I didn’t know how long I could take looking at the shell that was my little sister, curled up in bed with the light off and no life coming from that room. She slept all the time. Once, I started playing music in my room, music I loved and thought she loved too. I thought she might enjoy it but she screamed and moaned for me to turn it off in such a violent, out of control way, that my parents immediately came and scolded me, they turned my music off. It was upsetting Shelly.

She needed help, she desperately needed help, she was getting worse and my parents and I couldn’t handle her anymore. Now, she was not sleeping at all and roaming our apartment at all hours demanding attention. I had a full-time job as a Customer Service Representative and I was already in trouble for missing too many “sick” days. Our parents were older and not in good physical shape and our little brother, Josh, was just eight, a mere baby himself and, of course, troubled and confused.

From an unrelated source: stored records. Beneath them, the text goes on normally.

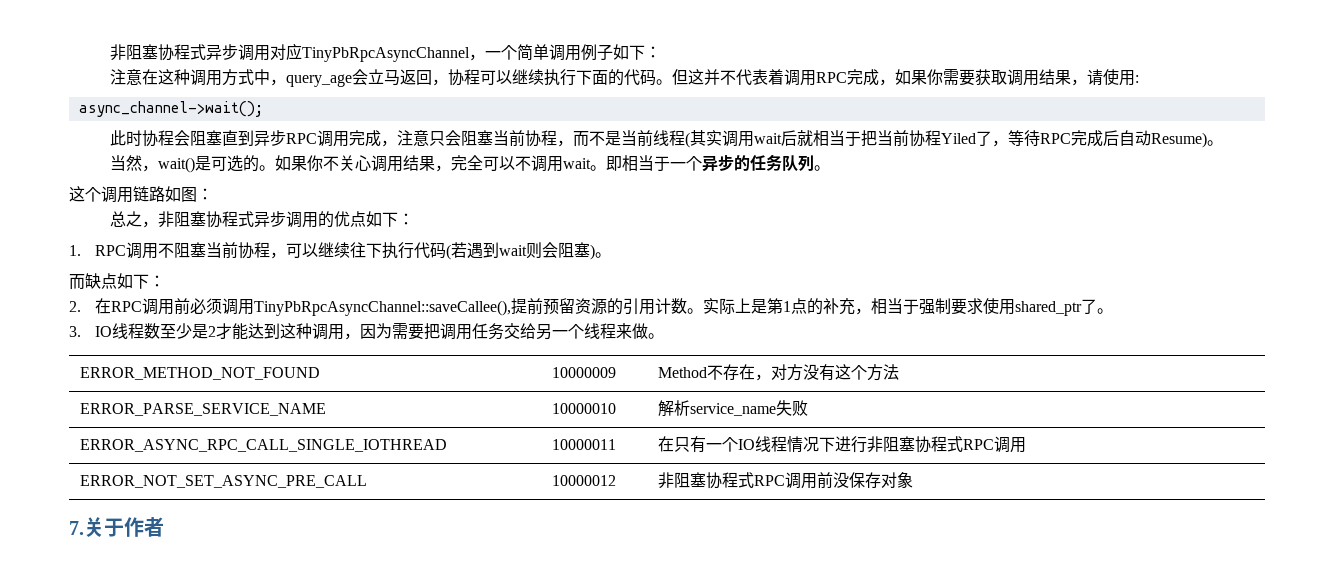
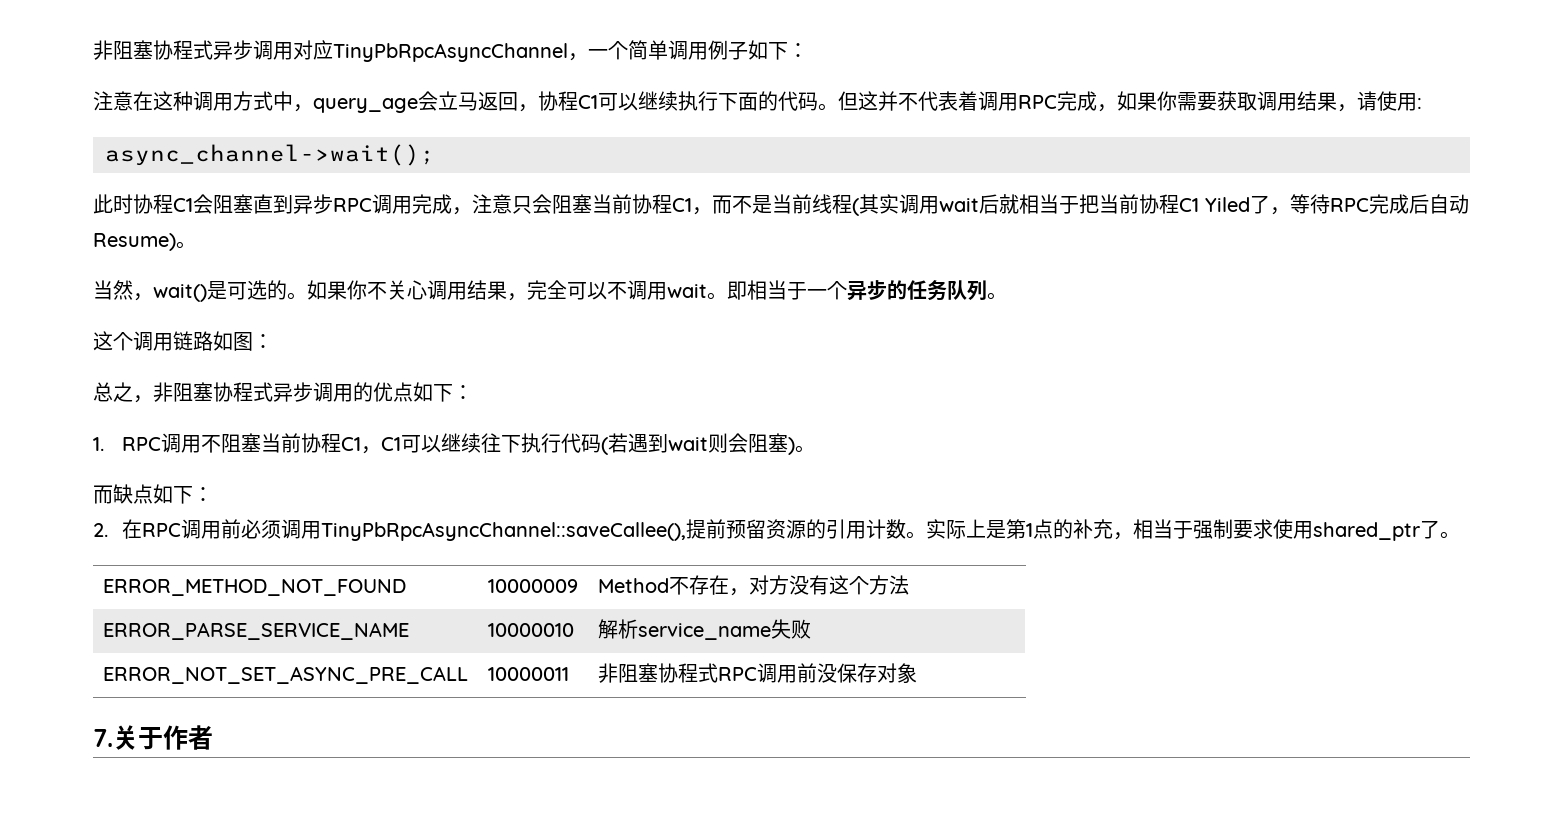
(480, 77) none -> [578,95,598,109] C1
(174, 138) none -> [173,198,193,212] C1
(557, 138) none -> [672,198,692,212] C1
(941, 138) none -> [1179,198,1199,212] C1
[270,252,287,259] ， -> [340,437,401,454] C1，C1
[69,323,665,340] // 3. IO线程数至少是2才能达到这种调用，因为需要把调用任务交给另一个线程来做。 -> (1460, 535) none
[80,439,448,452] ERROR_ASYNC_RPC_CALL_SINGLE_IOTHREAD -> [102,666,468,684] ERROR_NOT_SET_ASYNC_PRE_CALL
[658,436,1027,453] [80,475,368,488] [552,475,617,486] | 在只有一个IO线程情况下进行非阻塞协程式RPC调用 // ERROR_NOT_SET_ASYNC_PRE_CALL | 10000012 -> (569, 674) none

For a week we whispered among ourselves to arrange for an intervention, we knew something had to be done.  Time moved quickly, it was 4 pm on Tuesday and the day had come. I sat in the corner, biting my nails. I wanted my sister to get better but I did not want to be part of the intervention. My parents made me so II also felt like an accomplice and hated that feeling. I hated being in the middle of everyone.

We were all assembled in the living room, Shelly was in her room, sleeping. The people from Edgehill Hospital were waiting right out side the door. They decided that our dad should approach Shelly gently by first calling her name and asking her to come out of her room. She refused.”I’m tired” she murmured.”Maybe later.” After several more attempts and being exasperated, our dad asked her to come out again but I could hear the strain in his voice… Finally, in a fit of rage, he broke the door down, and started yelling at her. He screamed for a couple of minutes, his patience worn and suddenly stopped to find Shelly on the bed, still, not breathing, and cold. He called 911 immediately but we knew she was gone.

She died from an overdose of pills that she had accumulated for many years. We found two empty bottles of alcohol on the floor next to her bed. The note that she scribbled with a purple pen said this: ” I hate my life, it’s all black an” that was the end. She couldn’t even finish the sentence about her young life.

No one could speak after the initial gasp of horror, we each sat in our own corner, after the ambulance came and pronounced her dead. No one  spoke to each another, harboring our own guilt, our own excuse, our own irresponsible part we had in Shelly’s life.

All of us thought we killed her. I know I did, for sure.